Re: [HACKERS] Broken select on regular expression !!!

From: Tatsuo Ishii <t-ishii(at)sra(dot)co(dot)jp>
To: Tom Lane <tgl(at)sss(dot)pgh(dot)pa(dot)us>
Cc: Constantin Teodorescu <teo(at)flex(dot)ro>, pgsql-hackers(at)postgreSQL(dot)org
Subject: Re: [HACKERS] Broken select on regular expression !!!
Date: 1999-05-21 01:57:14
Message-ID: 199905210157.KAA10818@srapc451.sra.co.jp
Views: Raw Message | Whole Thread | Download mbox | Resend email
Thread:
Lists: pgsql-hackers

>> select * from regdemo where fld1 ~* '^41|^des';
>> fld1
>> ----
>> (0 rows)
>
>> ^^^^^^^^^^^^^^
>> !?!?!?!
>
>I see it too. Even more interesting is that these variants are OK:
>
>regression=> select * from regdemo where fld1 ~* '^des|^41';
>fld1
>-----------
>410
>destination
>(2 rows)
>
>regression=> select * from regdemo where fld1 ~* '(^41)|(^des)';
>fld1
>-----------
>410
>destination
>(2 rows)
>
>And if you want *really* disturbing:
>
>regression=> select * from regdemo where fld1 ~* '^sou|^des';
>fld1
>-----------
>source
>destination
>(2 rows)
>
>regression=> select * from regdemo where fld1 ~ '^sou|^des';
>fld1
>----
>(0 rows)
>
>Something is rotten in the state of Denmark...

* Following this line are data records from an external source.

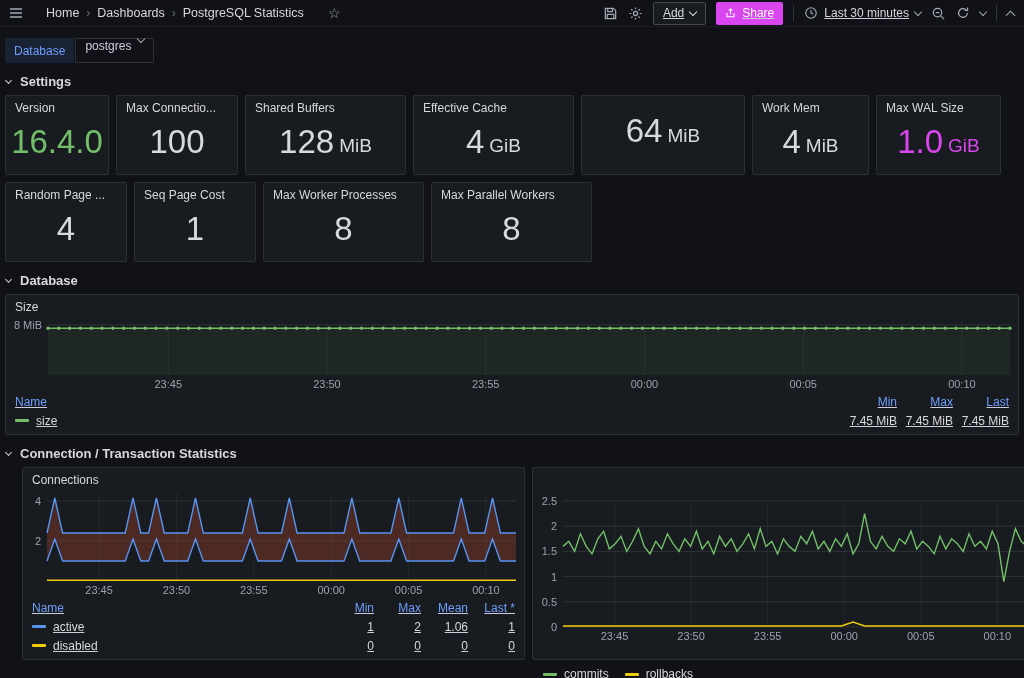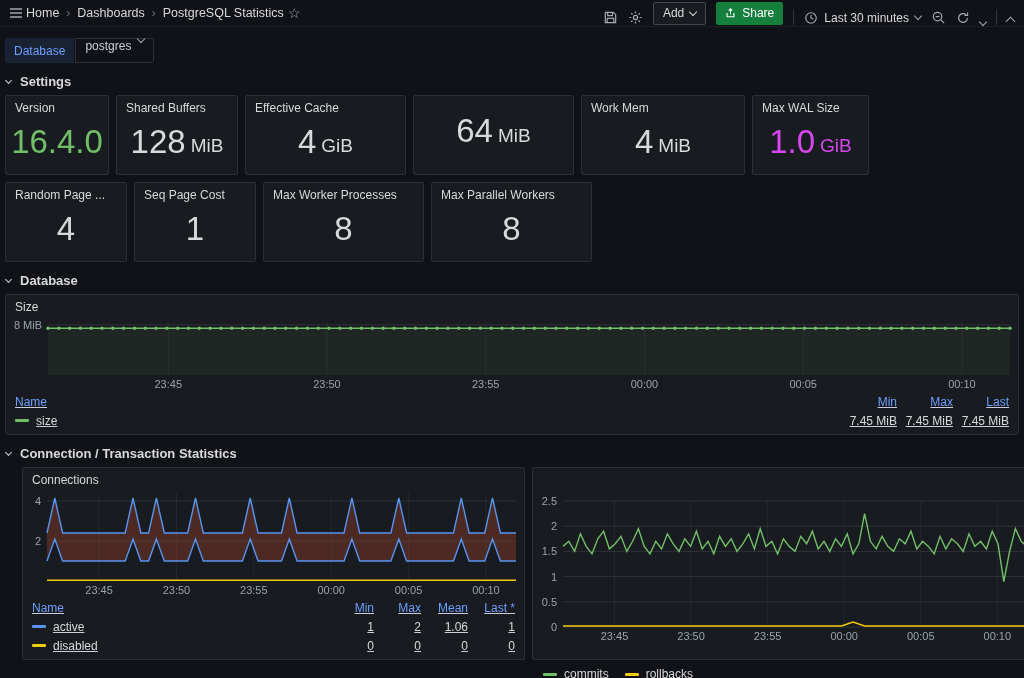--- a/index.html
+++ b/index.html
@@ -7,7 +7,7 @@
   body { background:#111217; color:#ccccdc; font-family:"Liberation Sans",sans-serif; font-size:12px; }
 
   
-  .topnav { height:27px; display:flex; align-items:center; padding:0 10px 0 8px; gap:2px;
+  .topnav { height:27px; display:flex; align-items:center; padding:0 10px 0 8px; gap:22px;
             border-bottom:1px solid rgba(204,204,220,0.07); }
   .icon-btn { color:#a3a8b1; display:inline-flex; align-items:center; justify-content:center; cursor:pointer; }
   .breadcrumb { display:flex; align-items:center; gap:7px; }

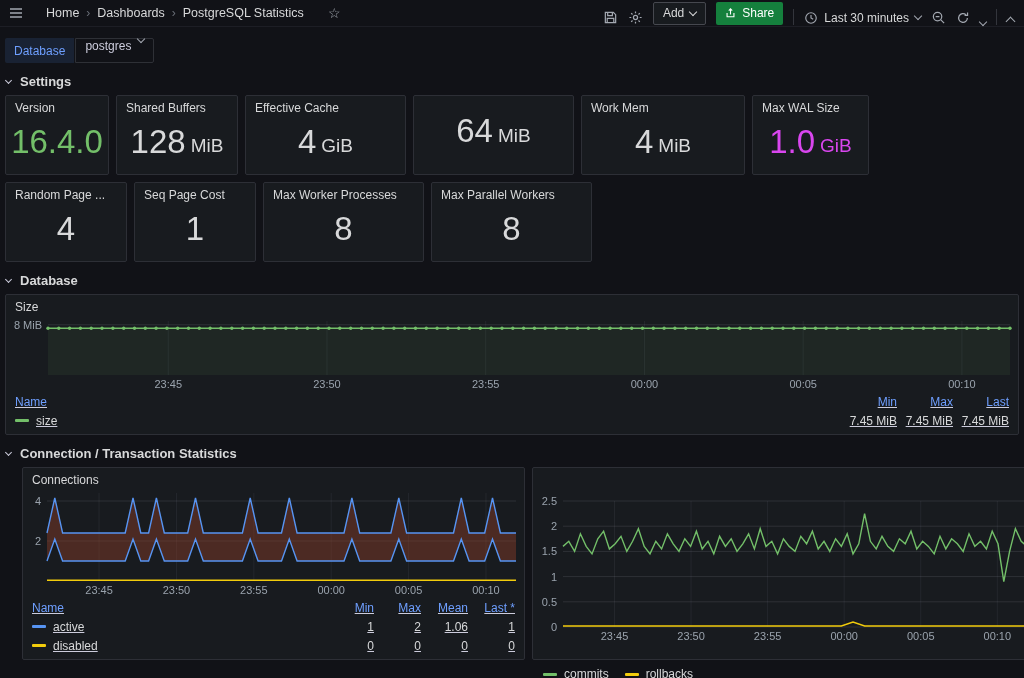--- a/index.html
+++ b/index.html
@@ -14,7 +14,7 @@
   .bc-item { color:#d8d9da; font-size:12.5px; cursor:pointer; white-space:nowrap; }
   .bc-sep { color:#686d76; font-size:12px; }
   .star { font-size:14px; margin-left:2px; }
-  .nav-right { margin-left:auto; display:flex; align-items:flex-end; gap:10px; }
+  .nav-right { margin-left:auto; display:flex; align-items:center; gap:10px;text-decoration:underline; }
   .btn { display:inline-flex; align-items:center; gap:6px; height:23px; padding:0 9px; border-radius:2px;
          font-size:12px; font-weight:500; cursor:pointer; border:1px solid transparent; font-family:inherit; }
   .btn-dark { background:#181b1f; border-color:#46484f; color:#d8d9da; }

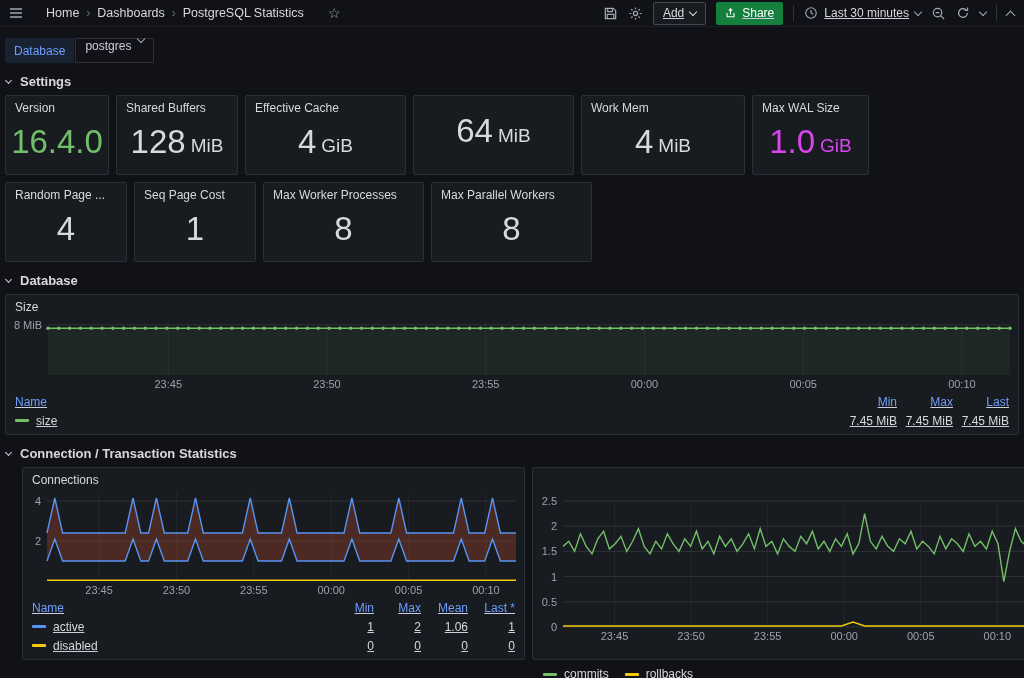--- a/index.html
+++ b/index.html
@@ -18,7 +18,7 @@
   .btn { display:inline-flex; align-items:center; gap:6px; height:23px; padding:0 9px; border-radius:2px;
          font-size:12px; font-weight:500; cursor:pointer; border:1px solid transparent; font-family:inherit; }
   .btn-dark { background:#181b1f; border-color:#46484f; color:#d8d9da; }
-  .btn-primary { background:#15803d; color:#ffffff; border:none; }
+  .btn-primary { background:#d946ef; color:#ffffff; border:none; }
   .tp { display:inline-flex; align-items:center; gap:6px; color:#d8d9da; cursor:pointer; white-space:nowrap; }
   .navdiv { width:1px; height:16px; background:#33353c; }
   .cdown { display:inline-block; width:6px; height:6px; border-right:1.4px solid currentColor;

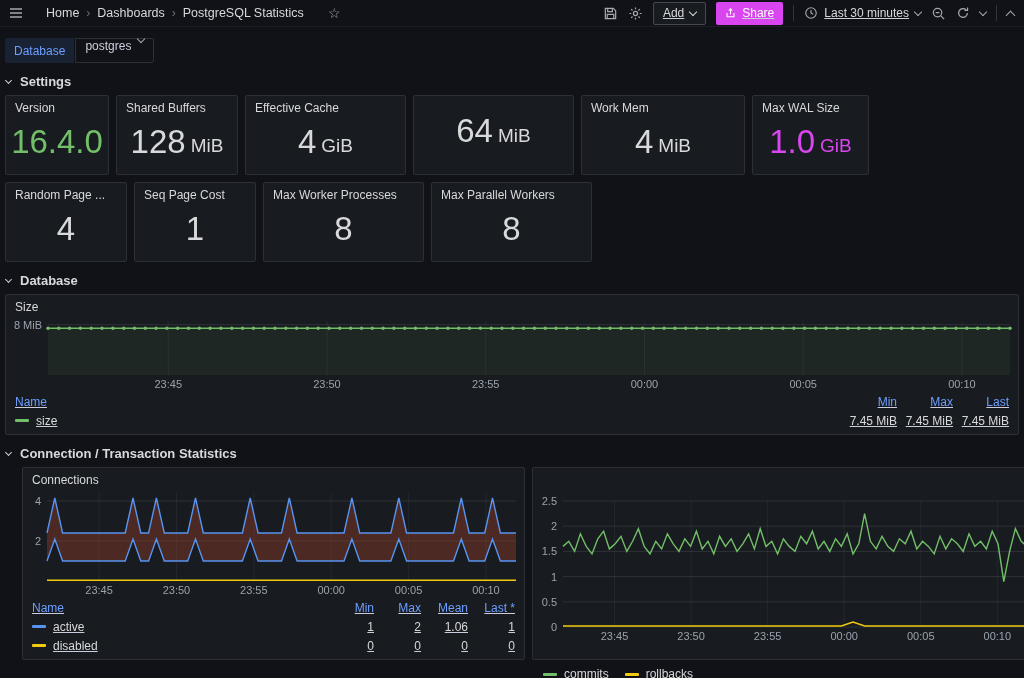--- a/index.html
+++ b/index.html
@@ -169,6 +169,12 @@
       <div class="ptitle">Version</div>
       <div class="stat-val" style="color:#73bf69">
         16.4.0
+      </div>
+    </div>
+    <div class="panel stat">
+      <div class="ptitle">Max Connectio...</div>
+      <div class="stat-val" style="color:#d8d9da">
+        100
       </div>
     </div>
     <div class="panel stat">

These all oddness are caused by the parser (makeIndexable). When
makeIndexable sees ~* '^41|^des' , it tries to rewrite the target
regexp so that an index can be used. The rewritten query might be
something like:

fld1 ~* '^41|^des' and fld1 >= '41|^' and fld1 <= '41|^\377'

Apparently this is wrong. This is because makeIndexable does not
understand '|' and '^' appearing in the middle of the regexp. On the
other hand,

>regression=> select * from regdemo where fld1 ~* '^des|^41';
>regression=> select * from regdemo where fld1 ~* '^sou|^des';

will work since makeIndexable gave up the optimization if the op is
"~*" and a letter appearing right after '^' is *alphabet*.

Note that:

>regression=> select * from regdemo where fld1 ~ '^sou|^des';

will not work because the op is *not* "~*".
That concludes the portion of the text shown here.